[[ INPUT DATA, beginning ]]
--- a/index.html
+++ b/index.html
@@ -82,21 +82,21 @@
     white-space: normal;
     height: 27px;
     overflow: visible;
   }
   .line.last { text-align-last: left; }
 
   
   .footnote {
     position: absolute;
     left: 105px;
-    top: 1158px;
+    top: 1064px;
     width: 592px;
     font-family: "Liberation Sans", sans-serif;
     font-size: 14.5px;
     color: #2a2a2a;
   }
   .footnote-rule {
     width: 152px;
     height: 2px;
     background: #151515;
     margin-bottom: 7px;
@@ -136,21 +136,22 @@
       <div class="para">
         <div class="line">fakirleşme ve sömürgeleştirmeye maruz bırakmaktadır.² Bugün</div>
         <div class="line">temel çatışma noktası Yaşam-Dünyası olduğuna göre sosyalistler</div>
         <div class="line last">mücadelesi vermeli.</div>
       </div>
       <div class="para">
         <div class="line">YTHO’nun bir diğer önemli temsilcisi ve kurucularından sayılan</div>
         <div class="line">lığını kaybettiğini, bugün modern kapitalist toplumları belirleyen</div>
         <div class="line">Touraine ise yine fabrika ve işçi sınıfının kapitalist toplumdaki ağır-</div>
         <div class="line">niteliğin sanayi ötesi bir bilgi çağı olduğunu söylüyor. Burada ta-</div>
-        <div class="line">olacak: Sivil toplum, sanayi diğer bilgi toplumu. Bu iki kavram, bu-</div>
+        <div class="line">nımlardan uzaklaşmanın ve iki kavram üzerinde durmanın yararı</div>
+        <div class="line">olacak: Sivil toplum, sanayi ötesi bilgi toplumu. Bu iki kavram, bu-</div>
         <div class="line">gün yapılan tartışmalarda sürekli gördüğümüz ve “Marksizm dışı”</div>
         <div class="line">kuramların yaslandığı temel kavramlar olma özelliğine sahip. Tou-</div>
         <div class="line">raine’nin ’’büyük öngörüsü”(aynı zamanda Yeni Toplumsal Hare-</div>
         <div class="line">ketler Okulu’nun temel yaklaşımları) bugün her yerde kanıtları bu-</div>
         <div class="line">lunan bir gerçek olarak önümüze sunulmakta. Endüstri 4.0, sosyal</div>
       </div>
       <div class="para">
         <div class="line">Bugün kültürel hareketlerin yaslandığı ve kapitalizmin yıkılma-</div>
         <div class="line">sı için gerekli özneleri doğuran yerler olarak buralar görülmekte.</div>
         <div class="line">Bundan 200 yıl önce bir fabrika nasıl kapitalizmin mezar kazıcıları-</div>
[[ INPUT DATA, end ]]
▶ _ASSIGNMENT_
Would you give the number of lines of the data that include the string "last"? Nothing else is wanted.

▶ _RESULT BELOW_
2